## TASK TO CARRY OUT
The answer should be an exact repeat of the stretch of material below from the line containing "(318, 43) none" through the line containing "(85, 633) none -> (914, 157) //".

## EXERCISE INPUTS
*** Block opens ***

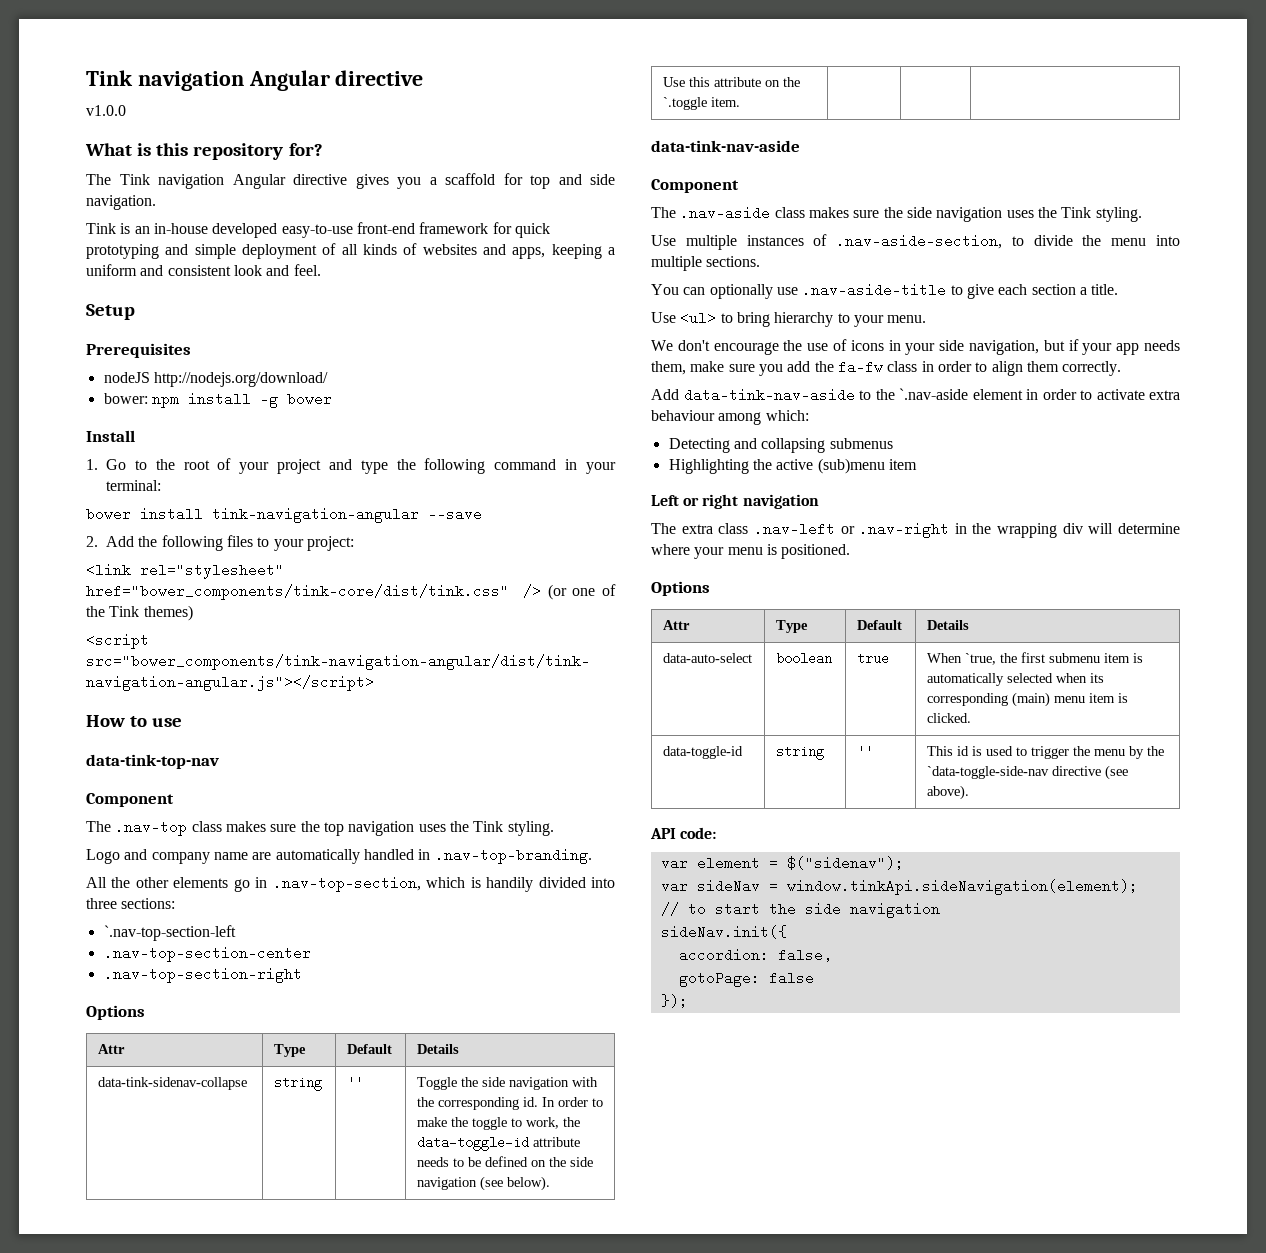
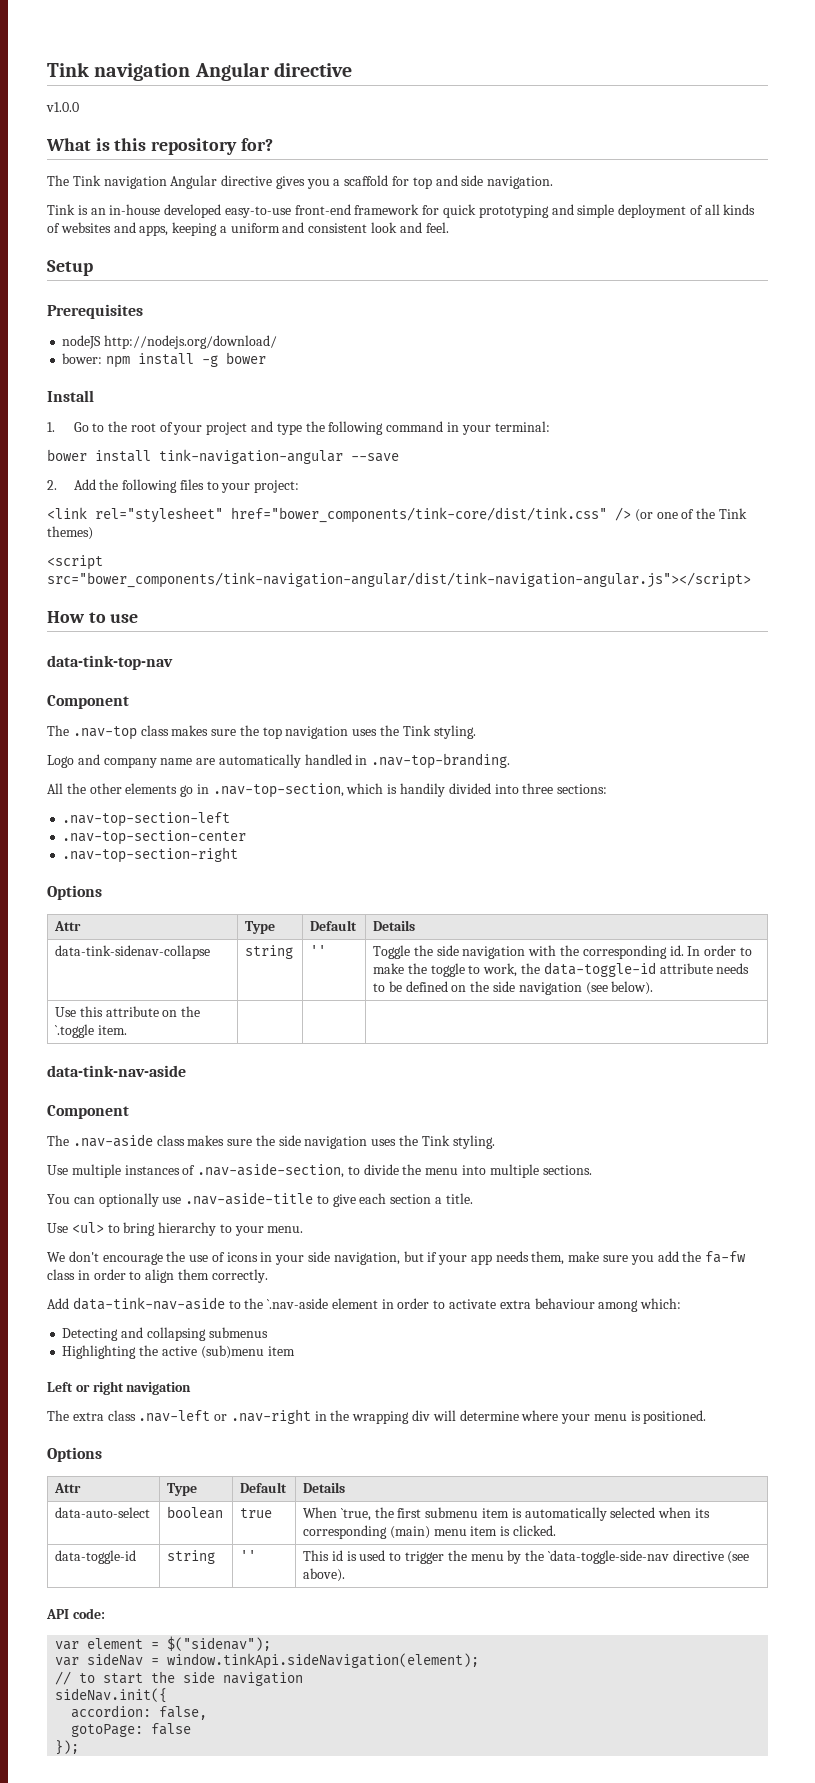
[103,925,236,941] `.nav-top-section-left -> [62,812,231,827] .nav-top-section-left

*** Block closes ***
*** Block opens ***

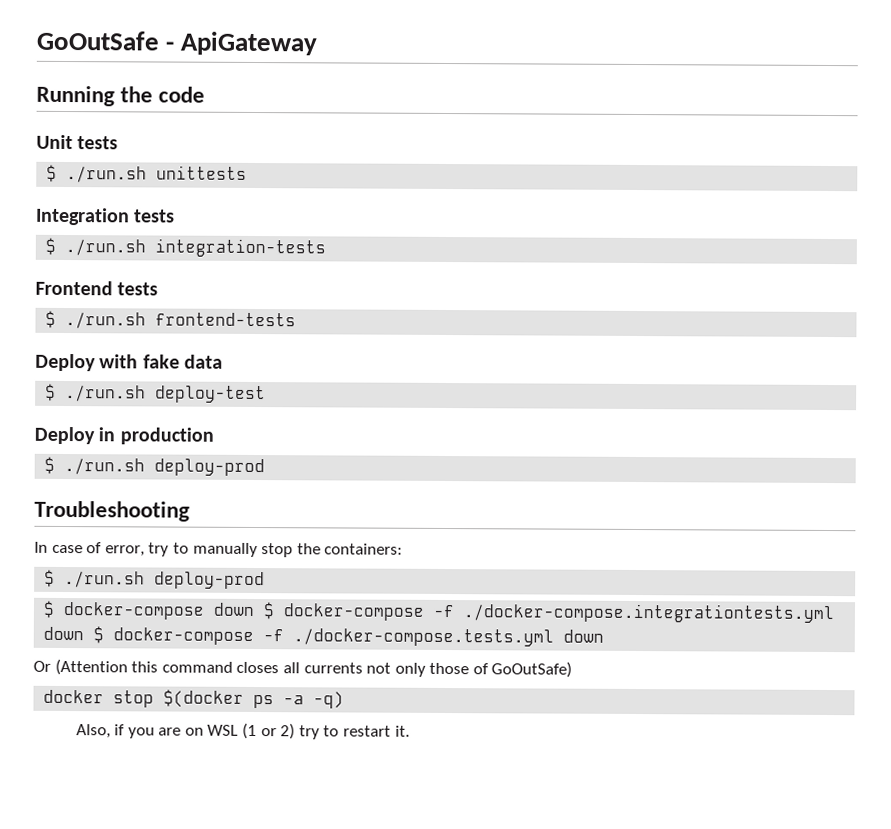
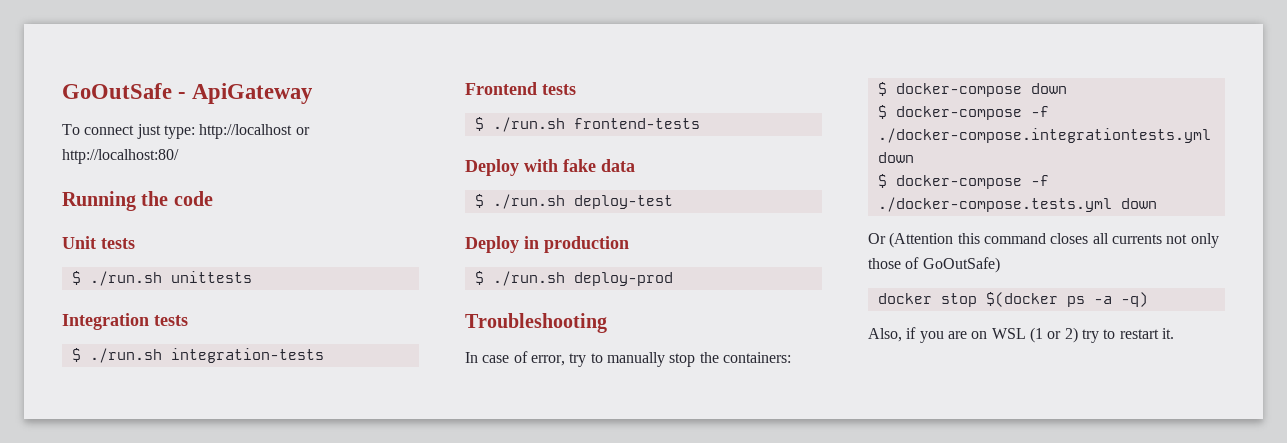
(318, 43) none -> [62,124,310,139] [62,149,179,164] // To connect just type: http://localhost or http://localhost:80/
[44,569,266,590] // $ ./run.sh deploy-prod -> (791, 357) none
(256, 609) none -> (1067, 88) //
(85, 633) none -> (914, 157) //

*** Block closes ***
*** Block opens ***

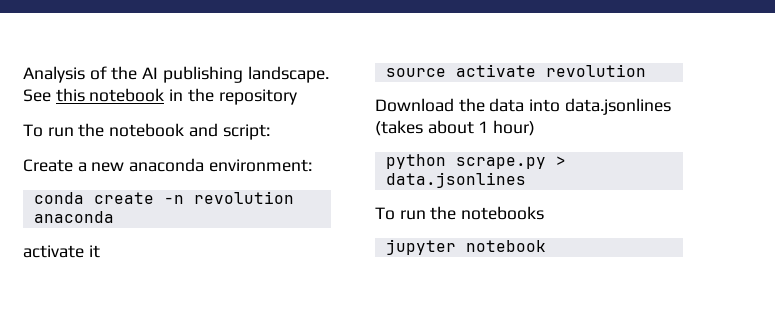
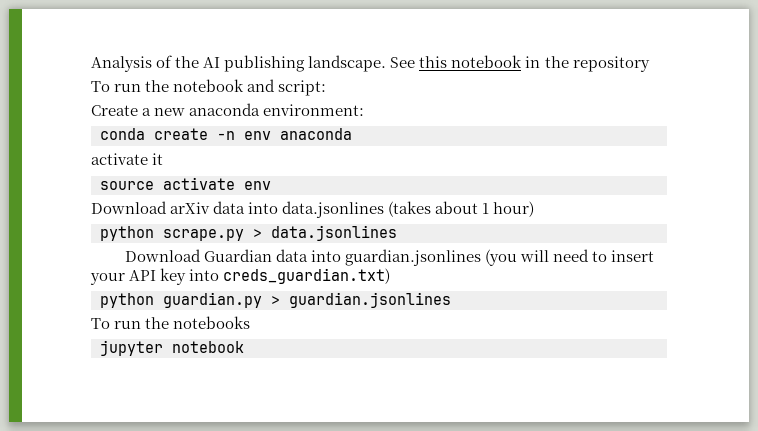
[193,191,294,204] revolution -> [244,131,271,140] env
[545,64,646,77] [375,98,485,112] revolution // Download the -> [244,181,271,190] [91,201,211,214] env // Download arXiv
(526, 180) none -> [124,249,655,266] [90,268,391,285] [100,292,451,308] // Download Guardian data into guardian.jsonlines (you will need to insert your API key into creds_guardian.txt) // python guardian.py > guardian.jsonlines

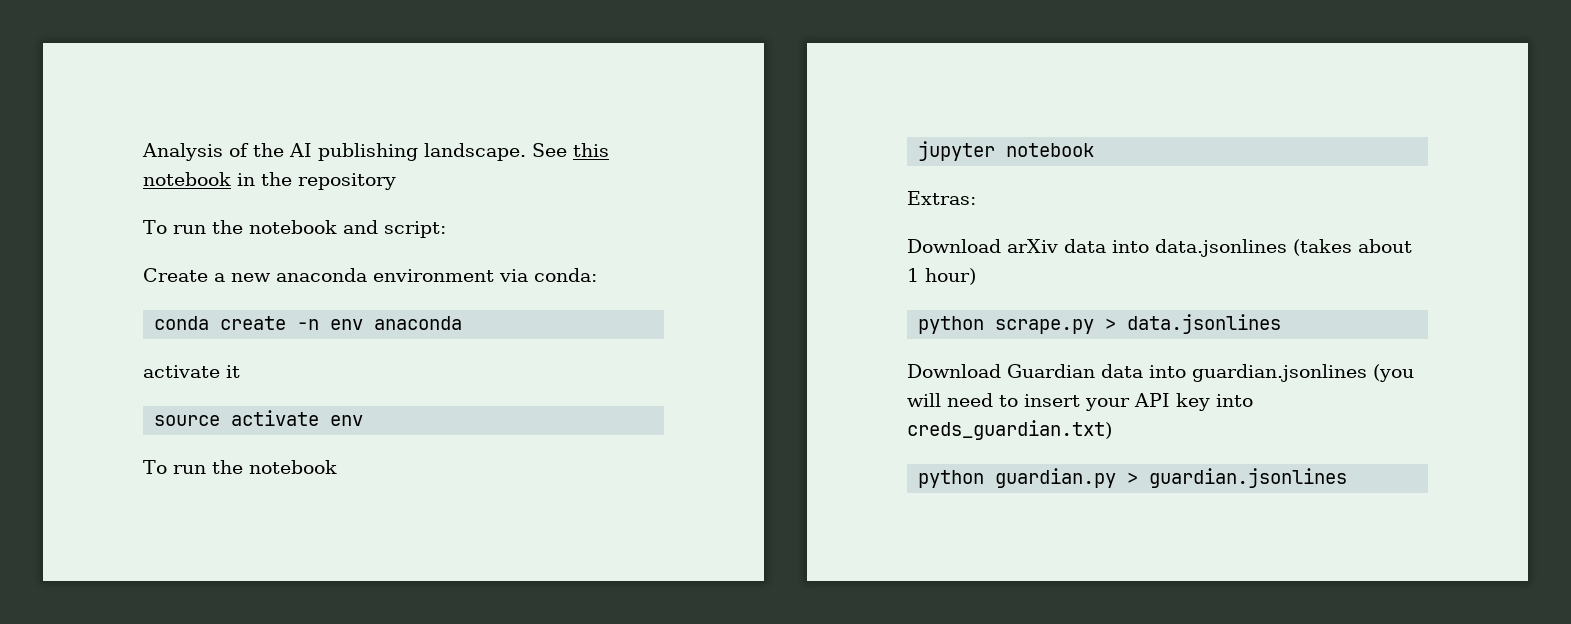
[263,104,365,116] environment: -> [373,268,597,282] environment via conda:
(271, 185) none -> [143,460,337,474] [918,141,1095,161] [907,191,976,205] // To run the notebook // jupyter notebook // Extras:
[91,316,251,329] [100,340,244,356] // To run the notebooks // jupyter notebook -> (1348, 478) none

*** Block closes ***

## EXPECTED ANSWER
(318, 43) none -> [62,124,310,139] [62,149,179,164] // To connect just type: http://localhost or http://localhost:80/
[44,569,266,590] // $ ./run.sh deploy-prod -> (791, 357) none
(256, 609) none -> (1067, 88) //
(85, 633) none -> (914, 157) //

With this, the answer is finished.